Accompanying Textbook:
Accompanying Textbook:
Functional Data
From Raw to Functional Data
The simplest data set encountered in functional data analysis is a sample of the form: \[ \begin{align} x_i(t_j),\quad t_j\in[a,b],\quad i=1,\dots,n \quad j=1\dots,J. \end{align} \] The theoretical objects we wish to study are smooth curves: \[ \begin{align} X_i(t),\quad t\in[a,b],\quad i=1,\dots,n \quad j=1\dots,J. \end{align} \]
Basis expansions:
Typically, the first step in working with functional data is to express them by means of a basis expansion \[ X_i(t)\approx\sum_{m=1}^M c_{im} B_m(t),\quad t\in[a,b], \] where \(B_1(t),\dots,B_M(t)\) are some standard collection of basis functions like:
B-spline basis functions \(B_1(t),\dots,B_M(t)\):
bspl_bf <- create.bspline.basis(rangeval=c(0,1), norder=3, breaks=seq(0,1,len=7)) plot(bspl_bf, main="B-spline Basis Functions", xlab="[a,b]=[0,1]")
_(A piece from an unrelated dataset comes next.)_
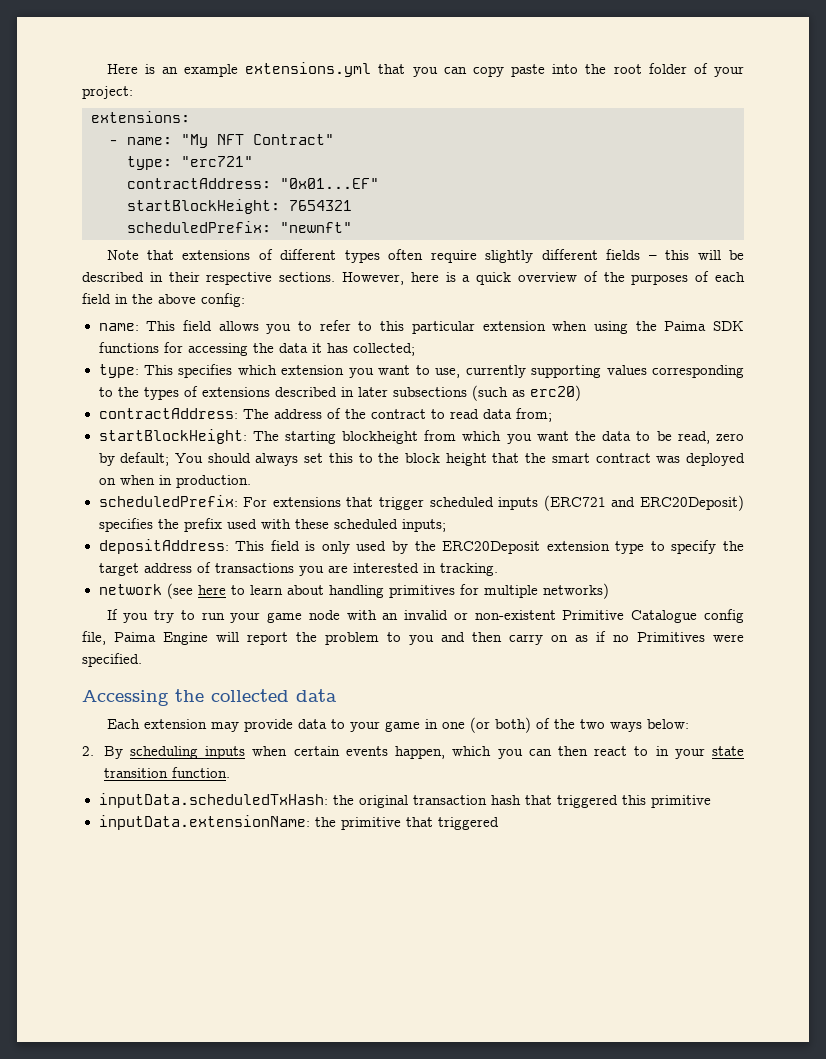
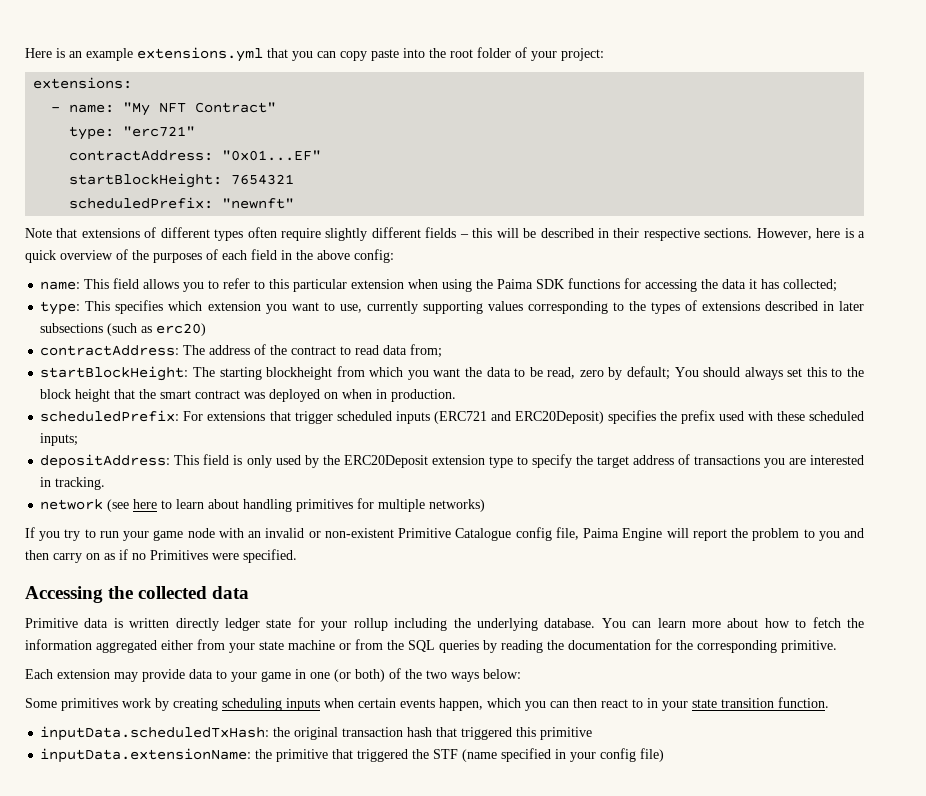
+ Primitive data is written directly ledger state for your rollup including the underlying database. You can learn more about how to fetch the information aggregated either from your state machine or from the SQL queries by reading the documentation for the corresponding primitive.
- 2. By scheduling inputs when certain events happen, which you can then react to in your state transition function.
+ Some primitives work by creating scheduling inputs when certain events happen, which you can then react to in your state transition function.
- inputData.extensionName: the primitive that triggered
+ inputData.extensionName: the primitive that triggered the STF (name specified in your config file)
Fourier basis functions \(B_1(t),\dots,B_M(t)\):
fourier_bf <- create.fourier.basis(rangeval=c(0,1), nbasis=5) plot(fourier_bf, main="Fourier Basis Functions", xlab="[a,b]=[0,1]")
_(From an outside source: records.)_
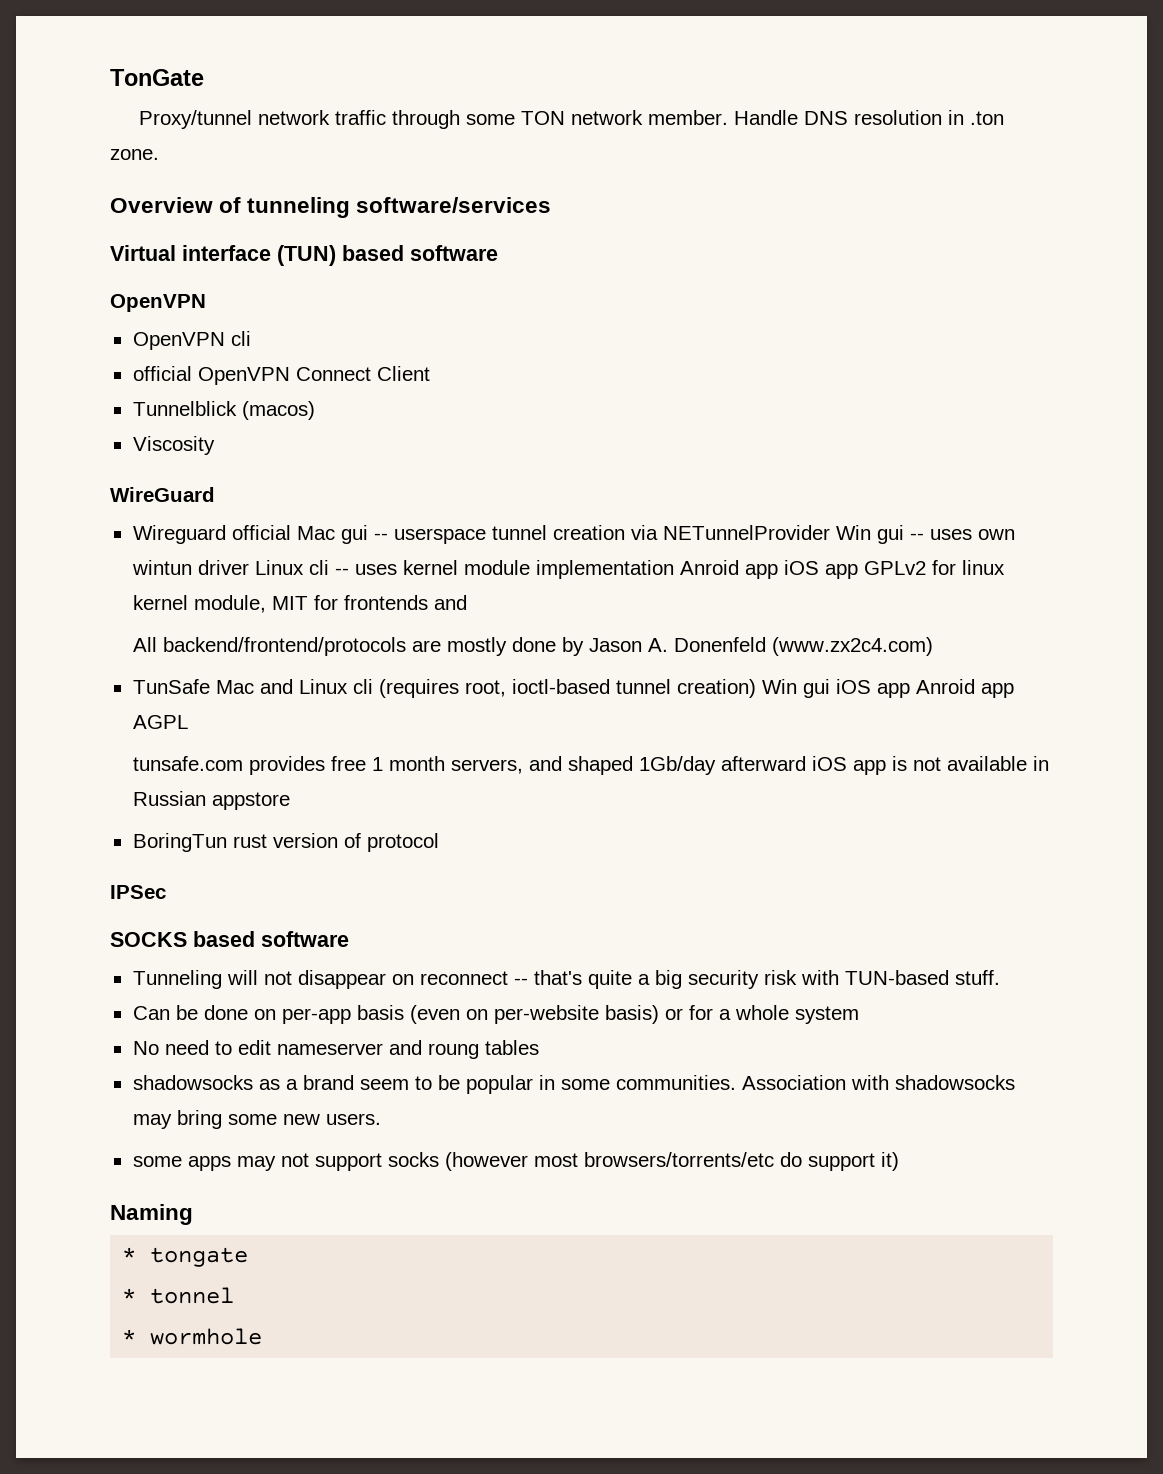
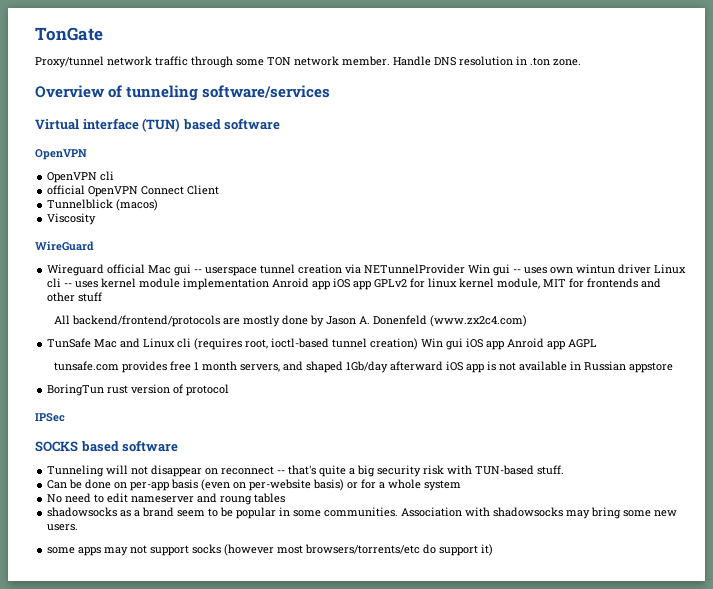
- Wireguard official Mac gui -- userspace tunnel creation via NETunnelProvider Win gui -- uses own wintun driver Linux cli -- uses kernel module implementation Anroid app iOS app GPLv2 for linux kernel module, MIT for frontends and
+ Wireguard official Mac gui -- userspace tunnel creation via NETunnelProvider Win gui -- uses own wintun driver Linux cli -- uses kernel module implementation Anroid app iOS app GPLv2 for linux kernel module, MIT for frontends and other stuff
- Naming
- * tongate
- * tonnel
- * wormhole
Example: Berkeley growth study raw data
matplot(x=growth$age, y=growth$hgtf[,1:5], type="p", lty=1, pch=21, xlab="age", ylab="height (cm)", cex.lab=1.2,col=1:5,bg=1:5, main="5 Girls in Berkeley Growth Study")
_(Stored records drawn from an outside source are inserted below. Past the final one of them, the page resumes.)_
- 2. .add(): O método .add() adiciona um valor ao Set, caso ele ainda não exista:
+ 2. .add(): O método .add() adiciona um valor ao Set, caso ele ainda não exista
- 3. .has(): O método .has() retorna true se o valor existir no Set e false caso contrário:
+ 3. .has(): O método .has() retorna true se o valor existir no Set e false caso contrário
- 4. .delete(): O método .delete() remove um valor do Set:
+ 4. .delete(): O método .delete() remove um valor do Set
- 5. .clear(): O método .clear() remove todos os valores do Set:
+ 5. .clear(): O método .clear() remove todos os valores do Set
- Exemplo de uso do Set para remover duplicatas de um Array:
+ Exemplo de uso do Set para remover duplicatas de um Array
Example: Berkeley growth study pre-processed data
SmObj <- smooth.basisPar(growth$age,y=growth$hgtf[,1:5],lam=0.1) plot(SmObj$fd, xlab="age", ylab="height (cm)", cex.lab=1.2, main="5 Girls in Berkeley Growth Study", lty=1)
## [1] "done"
Example: Berkeley growth study 1st derivative
plot(deriv(SmObj$fd, 1), xlab="age", ylab="growth rate (cm / year)", cex.lab=1.2, main="5 Girls in Berkeley Growth Study (1st derivative)", lty=1)
## [1] "done"
Example: Berkeley growth study 2nd derivative
plot(deriv(SmObj$fd, 2), xlab="age", cex.lab=1.2, ylab="growth acceleration (cm / year^2)", main="5 Girls in Berkeley Growth Study (2nd derivative)", lty=1)
## [1] "done"
Sample Mean and Covariance
Pointwise mean: \[ \bar{X}_n(t)=\frac{1}{n}\sum_{i=1}^n X_i(t) \] Pointwise standard deviation: \[ S_n(t)=\sqrt{\frac{1}{n-1}\sum_{i=1}^n\Big(X_i(t)-\bar{X}_n(t)\Big)^2} \]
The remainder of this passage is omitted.